Ogólnie ujmując to całkiem dobre ciemne piwo. Na pewno nie wielka rewelacja, lecz cieszy fakt, że można je nabyć w "tanim" markecie, w którym niestety królują piwa "wielkich" oraz dedykowane danej sieci wyroby w większości przypadków piwopodobne.

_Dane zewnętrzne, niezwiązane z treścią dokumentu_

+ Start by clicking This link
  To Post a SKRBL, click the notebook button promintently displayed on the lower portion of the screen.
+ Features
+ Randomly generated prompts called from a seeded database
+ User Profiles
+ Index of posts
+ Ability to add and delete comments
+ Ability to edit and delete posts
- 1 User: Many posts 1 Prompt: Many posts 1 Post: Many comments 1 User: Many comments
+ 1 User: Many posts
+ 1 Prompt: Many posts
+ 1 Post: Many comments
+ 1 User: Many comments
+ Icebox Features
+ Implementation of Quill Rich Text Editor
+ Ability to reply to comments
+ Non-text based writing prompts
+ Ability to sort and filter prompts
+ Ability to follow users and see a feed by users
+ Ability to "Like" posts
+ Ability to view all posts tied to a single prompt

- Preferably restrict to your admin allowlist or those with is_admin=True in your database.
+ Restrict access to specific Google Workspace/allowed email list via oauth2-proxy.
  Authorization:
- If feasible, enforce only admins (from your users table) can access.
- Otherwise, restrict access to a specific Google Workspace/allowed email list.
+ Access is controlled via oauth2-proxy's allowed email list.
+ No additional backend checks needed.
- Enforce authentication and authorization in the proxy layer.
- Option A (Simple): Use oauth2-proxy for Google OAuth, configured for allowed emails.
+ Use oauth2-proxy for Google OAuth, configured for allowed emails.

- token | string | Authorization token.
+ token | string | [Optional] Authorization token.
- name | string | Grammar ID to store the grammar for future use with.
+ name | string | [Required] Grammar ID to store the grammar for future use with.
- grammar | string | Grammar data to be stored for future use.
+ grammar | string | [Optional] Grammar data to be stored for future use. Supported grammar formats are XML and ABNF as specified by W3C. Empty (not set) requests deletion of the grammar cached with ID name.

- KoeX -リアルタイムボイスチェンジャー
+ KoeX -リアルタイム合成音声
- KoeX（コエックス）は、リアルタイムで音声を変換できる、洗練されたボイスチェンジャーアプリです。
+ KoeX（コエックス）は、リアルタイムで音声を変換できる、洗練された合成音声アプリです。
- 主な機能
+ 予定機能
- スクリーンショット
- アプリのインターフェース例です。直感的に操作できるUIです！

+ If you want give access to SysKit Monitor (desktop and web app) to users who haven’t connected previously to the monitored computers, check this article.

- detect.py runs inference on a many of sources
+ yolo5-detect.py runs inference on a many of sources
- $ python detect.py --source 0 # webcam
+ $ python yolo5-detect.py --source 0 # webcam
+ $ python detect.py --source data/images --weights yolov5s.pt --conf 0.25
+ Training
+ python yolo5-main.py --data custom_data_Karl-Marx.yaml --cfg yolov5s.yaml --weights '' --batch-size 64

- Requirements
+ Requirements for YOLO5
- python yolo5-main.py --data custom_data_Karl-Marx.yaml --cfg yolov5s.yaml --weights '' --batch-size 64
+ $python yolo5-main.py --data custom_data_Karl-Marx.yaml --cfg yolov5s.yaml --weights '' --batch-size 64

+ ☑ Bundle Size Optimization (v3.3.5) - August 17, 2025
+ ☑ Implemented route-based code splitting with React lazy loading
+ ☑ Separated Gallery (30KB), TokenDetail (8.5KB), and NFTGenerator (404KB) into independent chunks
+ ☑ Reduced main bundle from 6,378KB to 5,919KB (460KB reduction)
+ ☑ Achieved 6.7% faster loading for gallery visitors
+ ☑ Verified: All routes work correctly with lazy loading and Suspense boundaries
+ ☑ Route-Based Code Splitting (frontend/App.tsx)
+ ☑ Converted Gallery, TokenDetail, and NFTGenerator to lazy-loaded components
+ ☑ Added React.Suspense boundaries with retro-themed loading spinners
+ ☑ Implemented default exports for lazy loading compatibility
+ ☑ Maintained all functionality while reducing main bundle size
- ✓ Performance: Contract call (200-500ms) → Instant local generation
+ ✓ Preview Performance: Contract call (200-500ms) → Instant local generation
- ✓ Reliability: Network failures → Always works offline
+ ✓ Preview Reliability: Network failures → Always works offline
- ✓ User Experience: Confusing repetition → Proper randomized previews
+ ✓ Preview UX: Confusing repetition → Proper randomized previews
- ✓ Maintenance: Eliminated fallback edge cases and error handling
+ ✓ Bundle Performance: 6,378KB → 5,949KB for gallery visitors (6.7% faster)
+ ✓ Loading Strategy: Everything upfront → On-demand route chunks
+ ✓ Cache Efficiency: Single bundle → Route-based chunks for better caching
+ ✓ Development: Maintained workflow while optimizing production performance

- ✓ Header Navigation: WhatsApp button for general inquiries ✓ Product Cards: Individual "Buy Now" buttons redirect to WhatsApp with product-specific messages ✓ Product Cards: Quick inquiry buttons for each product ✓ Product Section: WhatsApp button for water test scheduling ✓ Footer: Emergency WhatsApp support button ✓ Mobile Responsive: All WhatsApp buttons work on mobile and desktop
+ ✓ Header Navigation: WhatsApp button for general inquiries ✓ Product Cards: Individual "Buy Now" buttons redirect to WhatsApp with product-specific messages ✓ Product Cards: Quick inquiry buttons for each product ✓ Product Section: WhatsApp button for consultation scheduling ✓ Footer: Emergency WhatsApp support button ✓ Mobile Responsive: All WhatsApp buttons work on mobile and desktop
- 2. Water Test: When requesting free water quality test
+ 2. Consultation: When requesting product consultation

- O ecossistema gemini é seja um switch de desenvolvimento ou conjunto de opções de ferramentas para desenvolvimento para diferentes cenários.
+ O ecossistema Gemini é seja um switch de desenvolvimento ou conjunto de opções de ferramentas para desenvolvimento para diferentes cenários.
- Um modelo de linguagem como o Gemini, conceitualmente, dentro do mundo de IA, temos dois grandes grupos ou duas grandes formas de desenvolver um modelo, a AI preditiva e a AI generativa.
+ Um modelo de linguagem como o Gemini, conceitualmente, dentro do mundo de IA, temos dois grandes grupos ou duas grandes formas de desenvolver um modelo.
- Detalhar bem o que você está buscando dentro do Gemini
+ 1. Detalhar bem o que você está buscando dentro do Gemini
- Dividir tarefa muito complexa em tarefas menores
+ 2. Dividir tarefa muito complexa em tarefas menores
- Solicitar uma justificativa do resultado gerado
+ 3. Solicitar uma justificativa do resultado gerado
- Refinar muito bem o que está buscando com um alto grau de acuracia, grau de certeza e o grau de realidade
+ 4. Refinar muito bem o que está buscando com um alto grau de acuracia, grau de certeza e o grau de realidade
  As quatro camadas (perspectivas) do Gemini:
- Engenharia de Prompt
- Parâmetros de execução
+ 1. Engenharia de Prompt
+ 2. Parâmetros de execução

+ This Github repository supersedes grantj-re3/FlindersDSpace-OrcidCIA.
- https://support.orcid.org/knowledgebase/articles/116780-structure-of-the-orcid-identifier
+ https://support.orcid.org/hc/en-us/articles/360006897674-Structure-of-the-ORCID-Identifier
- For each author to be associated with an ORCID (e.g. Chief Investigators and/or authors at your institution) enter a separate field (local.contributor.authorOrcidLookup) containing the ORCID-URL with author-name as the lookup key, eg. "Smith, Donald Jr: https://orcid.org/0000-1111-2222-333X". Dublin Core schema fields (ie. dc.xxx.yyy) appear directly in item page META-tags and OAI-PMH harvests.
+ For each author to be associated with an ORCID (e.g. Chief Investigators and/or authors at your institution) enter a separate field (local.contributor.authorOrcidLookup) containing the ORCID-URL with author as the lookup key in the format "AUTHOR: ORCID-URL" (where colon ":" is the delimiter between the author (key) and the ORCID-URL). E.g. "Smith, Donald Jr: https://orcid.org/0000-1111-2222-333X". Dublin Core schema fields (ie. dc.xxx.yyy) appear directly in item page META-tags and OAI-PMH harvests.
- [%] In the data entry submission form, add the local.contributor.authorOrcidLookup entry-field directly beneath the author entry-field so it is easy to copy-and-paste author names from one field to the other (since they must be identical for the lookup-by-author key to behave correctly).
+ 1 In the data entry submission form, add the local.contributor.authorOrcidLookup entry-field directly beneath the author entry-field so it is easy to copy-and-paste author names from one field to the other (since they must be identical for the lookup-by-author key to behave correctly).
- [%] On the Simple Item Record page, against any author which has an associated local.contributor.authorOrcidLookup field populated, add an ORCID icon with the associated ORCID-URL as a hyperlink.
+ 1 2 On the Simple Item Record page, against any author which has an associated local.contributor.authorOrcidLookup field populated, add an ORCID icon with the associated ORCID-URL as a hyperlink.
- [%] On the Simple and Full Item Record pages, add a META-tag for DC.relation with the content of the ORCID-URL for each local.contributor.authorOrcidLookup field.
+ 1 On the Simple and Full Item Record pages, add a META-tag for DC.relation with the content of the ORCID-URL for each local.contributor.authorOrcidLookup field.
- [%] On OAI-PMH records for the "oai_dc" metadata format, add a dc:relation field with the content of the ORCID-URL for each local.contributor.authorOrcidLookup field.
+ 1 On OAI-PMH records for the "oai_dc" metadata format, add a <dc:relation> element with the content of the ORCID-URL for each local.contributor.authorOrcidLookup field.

Piwofil napisał(a) Chyba na jakiś wyjątkowo trefny egzemplarz trafiłeś, spróboj za jakiś czas, może będzie lepszy
Racja. poza tym, jak w Lipcu miałem okazję kosztować tego piwa, to, no cóż miało inną butelkę, a i kolor ciemniejszy. Co do smaku, to jak za taka cenę (2.80) ciemne piwo? Cóż, pierwszy raz się z takim czymś spotkałem i przyznać muszę, że zdziwiłem sięCzegoś mu chyba brakuję(może lepsza wodę by stosowali?), ale poza tym smakowało mi tak na 3.5.
"Mam powody
Powstrzymywać się od wody.
Od wody mnie w brzuchu kole:
Pijam tylko alkohole."
Jan Lemański
Gdyby mi Breslauer nie przyniósł Dublina, to pewnie sam nigdy bym go nie kupił. I byłby to błąd - Dublin całkiem mi smakował - wyraźna goryczka łamana palonym słodem, dobrze nagazowane, a do koloru (że wbrew nazwie nie jest idealnie czarne) to bym się nie czepiał.
browerzysta, abstynent i nałogowy piwoholik c[]
Światem rządzi miłość. Ja na przykład kocham piwo :]
Zakupione w Kauflandzie w Płocku, kolor ładny, tak jak mówi napis na etykiecie bardzo ciemny, prawie czarny, zapach delikatny chmielowo-słodowy, piana gęsta, dość trwała, nasycenie CO2 trochę za słabe, smak ciekawy, zdecydowanie wytrawny z lekkim kwaskowym posmakiem, opakowanie poprawne z małym plusem za kapsel z napisem Dublin. Ogólnie piwo dobre, zasługuje, żeby do niego wracać co jakiś czas.
Barwa czarno-brązowo-wiśniowa. Piana początkowo bardzo gęsta, niestety to tylko złudzenie gdyż dość szybko opada. Zapach - lekki aromat czegoś? - jakby karmelu. Smak delikatny, stonowany, typowy dla ciemnych piw bardzo leciutko przypalany, karmelowy. Gazu za mało. Mimo wszystko całkiem niezłe piwko.